暗闇の中、はっきりとする意識の中でいつもの男の声が響き渡る。
「私は君の心を縛り付けるつもりはないよ」
その声に呼応するかのように淡く光る着物姿のアヤメが浮かび上がると彼女は俯き小さく首を振った。
「君には家族を作って僕の分も幸せになってほしいんだ」
男が言うとアヤメは悲しくほほ笑む。
「私は子を産めないのよ。それに私の心を手放そうとしても、もう遅いわ」
奏斗は胸が締め付けられて思わず幻影のアヤメを抱きしめようとした。しかし、触れた瞬間、彼女は霧のように消えて行く。再び暗闇に包まれると聞こえて来たのはアヤメの寂し気な声だった。
「……ワタシノココロ……」
「……ワタシノココロ……」
「……ワタシノココロ……」
まるで探し求めているように何度もその声は聞こえてくる。
「僕の心をアヤメさんにあげるよ。だからもう僕の心はアヤメさんの心だ」
奏斗がそう言った瞬間、霧が晴れ、白くフワフワとした白い狐の姿が現れた。アヤメの大きな瞳が奏斗を見つめる。紫色だった瞳は金色に輝いていた。
「まさか、念力が解けるなど!」
霧雲が声を上げる。
「奏斗、助けてくれてありがとう」
アヤメはしがみついていた奏斗を下ろすと身を翻し、霧雲に飛びかかった。
霧雲はもう一度、アヤメに念力をかけようとするが、金の瞳はそれをはじいいてキラキラと輝く。6本の美しい尾がぴんと立つ様は、まるで漆黒の森に咲く一輪の白い花菖蒲のようだった。

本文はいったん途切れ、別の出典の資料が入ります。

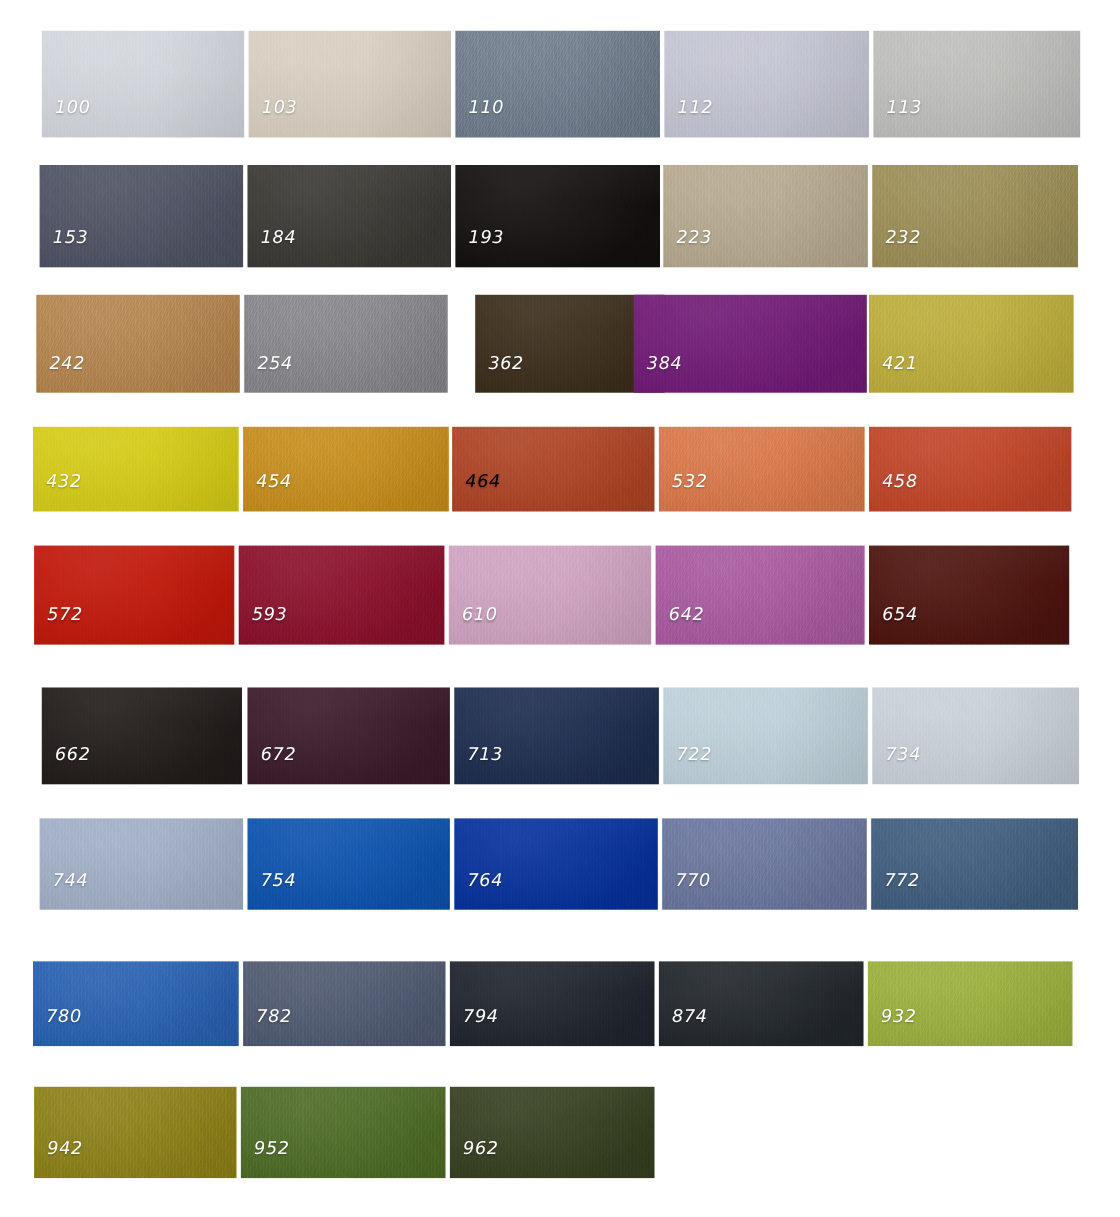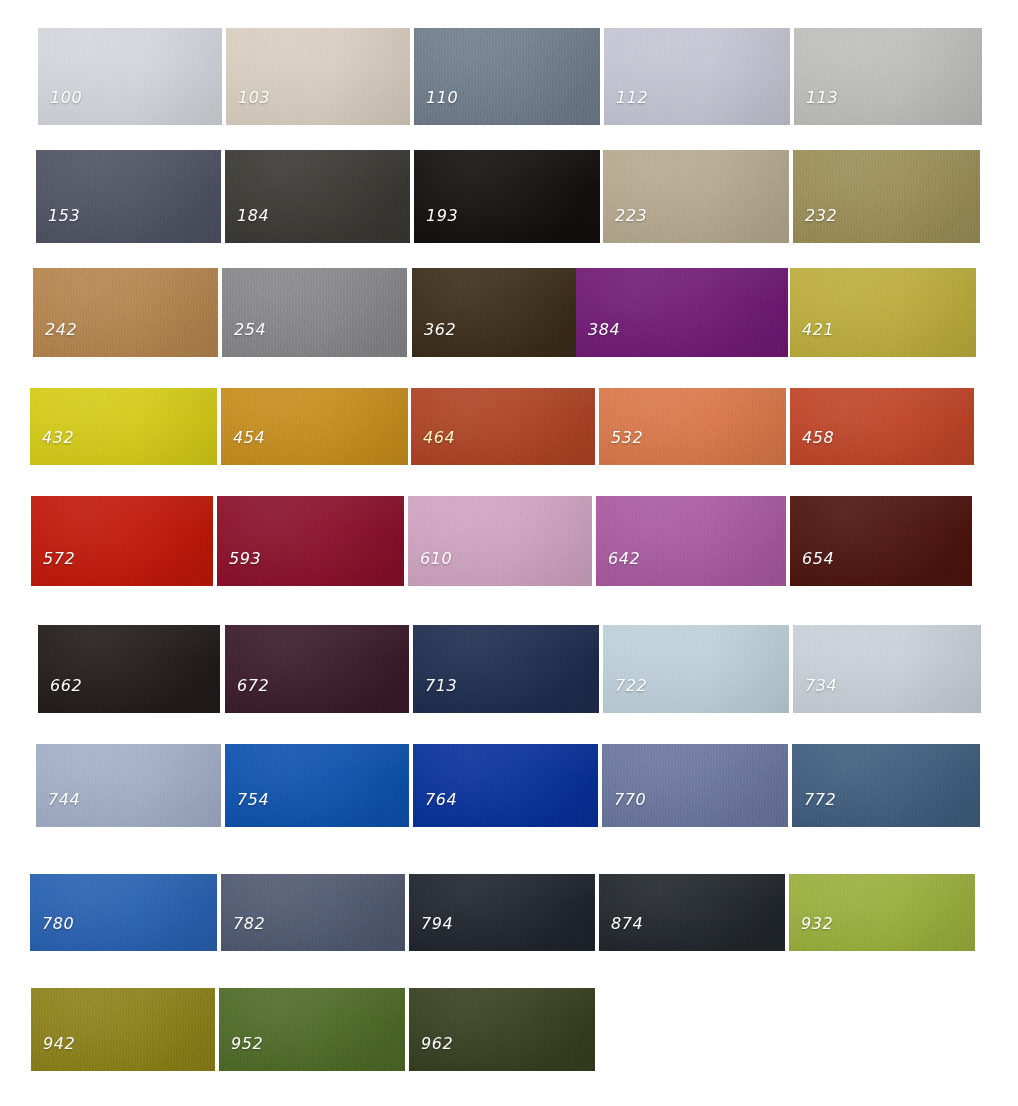--- a/index.html
+++ b/index.html
@@ -166,7 +166,7 @@
         <div class="sheen"></div>
         <div class="swatch-label" style="color: rgb(255, 255, 255);">254</div>
       </div>
-      <div class="swatch" style="left: 412px; width: 172px; height: 89px; background-color: rgb(59, 44, 25);">
+      <div class="swatch" style="left: 432px; width: 172px; height: 89px; background-color: rgb(59, 44, 25);">
         <div class="weave"></div>
         <div class="sheen"></div>
         <div class="swatch-label" style="color: rgb(255, 255, 255);">362</div>

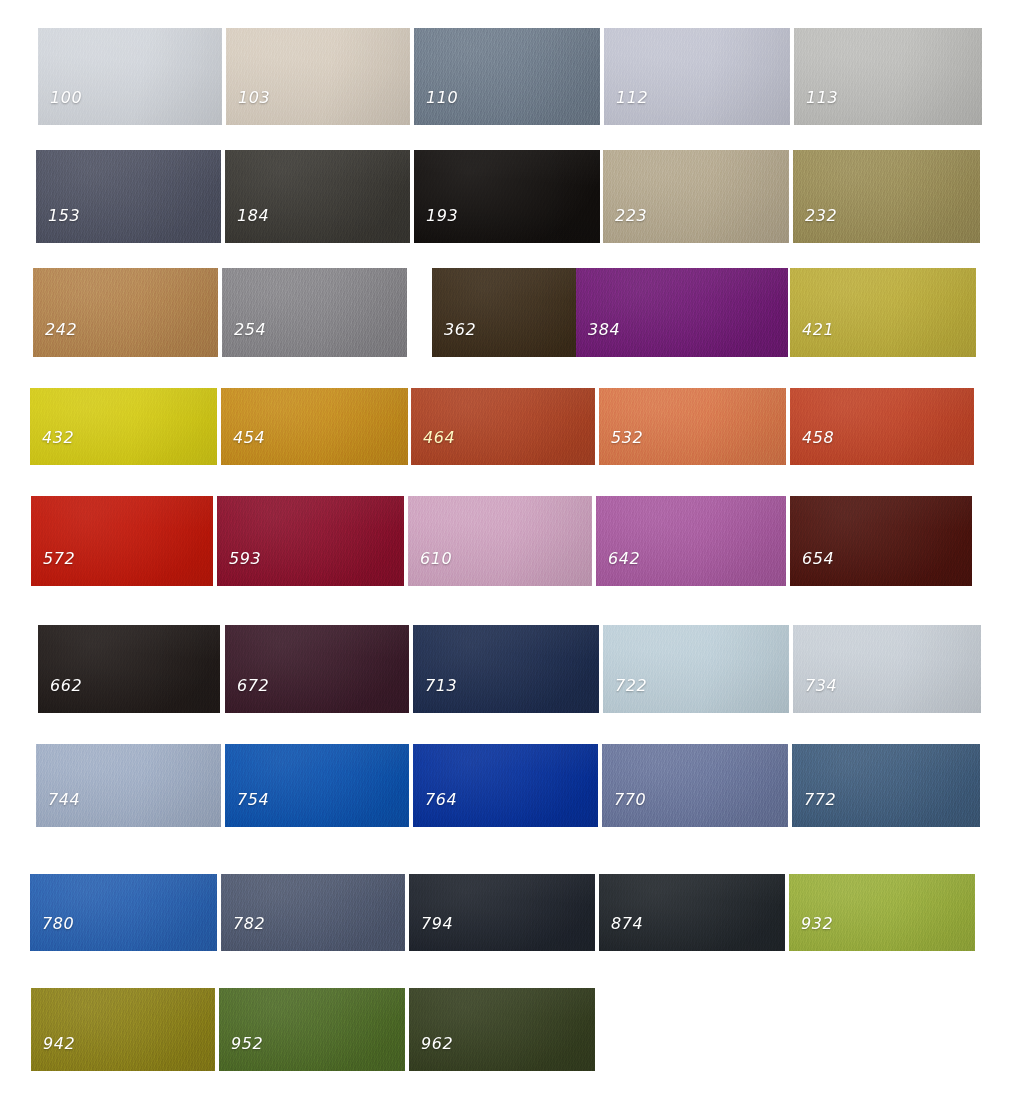--- a/index.html
+++ b/index.html
@@ -196,7 +196,7 @@
       <div class="swatch" style="left: 411px; width: 184px; height: 77px; background-color: rgb(173, 67, 36);">
         <div class="weave"></div>
         <div class="sheen"></div>
-        <div class="swatch-label" style="color: #fef9c3;">464</div>
+        <div class="swatch-label" style="color: #000000;">464</div>
       </div>
       <div class="swatch" style="left: 599px; width: 187px; height: 77px; background-color: rgb(217, 120, 74);">
         <div class="weave"></div>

「なめんじゃないわ。私の心を捕らえようなんて800年早いのよ」
アヤメは圧倒的な力で霧雲を押さえつける。とどめを刺そうとしたその時、霧雲の目が光った。
「なめてなんかないさ」
「アヤメさん! ムジナが!!」
奏斗が叫ぶ。見ると檻のまわりに落ちていた小枝や葉が浮かびあがり檻を取り囲んでいた。それを見ていた双子たちも念力を使おうとするが、アヤメに吸い取られ力が残っていない。
「お前は結局守れなかったのだ」
その言葉を合図に念力で操られた小枝や落ち葉が檻に向かって飛んでいく。
「やめなさい!!」
アヤメが叫んだ瞬間、それはピタっと止まり一斉に落ちた。
「何っ?」
霧雲の顔が歪む。
「ああ、間にあってよかった」
そう言いながら檻の前に現れたのは尾が二つの銀狐だった。青い隈取が銀色の毛に引き立つその顔つきは厳しさも感じられる。
「母さん!」
アヤメの言葉に灰と潤も顔を上げる。双子の表情は引きつっていた。
「アヤメさんのお母さん?」
「はじめまして……というべきかしらね。私は花菖蒲の育ての親であり、奈良支所長の鳩羽です」
銀狐は驚いている奏斗に微笑むとそう自己紹介をした。
「ふっ、鳩羽か。何故来た? 力で息子たちに劣るお前が来ても何の役にも立たないだろう。それとも息子たちの死に様を見に来たか」
アヤメがムジナに気を取られているうちに霧雲は彼女から逃れていた。鳩羽は霧雲に冷たい視線を投げかける。
「私がそこのおバカな息子たちのように挑発に乗るとでも? 確かに私は力では及ばない。でもあなたの念力を防御するくらいならできるわよ」
潤の防御力は母親ゆずりだった。しかし灰と潤は鳩羽が助けに来たことに喜ぶどころか動揺を隠せなかった。
「ど、どうして母さんが……」
「母さん忙しいんじゃなかったの?」
余裕がないのか潤の話し方も素に戻っていた。
「私が助っ人に呼んだのよ」
鳩羽は小さな落ち葉を毛の中から出すとふっと息で飛ばして見せた。それは夕暮れの中、アヤメの髪についたものを奏斗が取ってあげた落ち葉だった。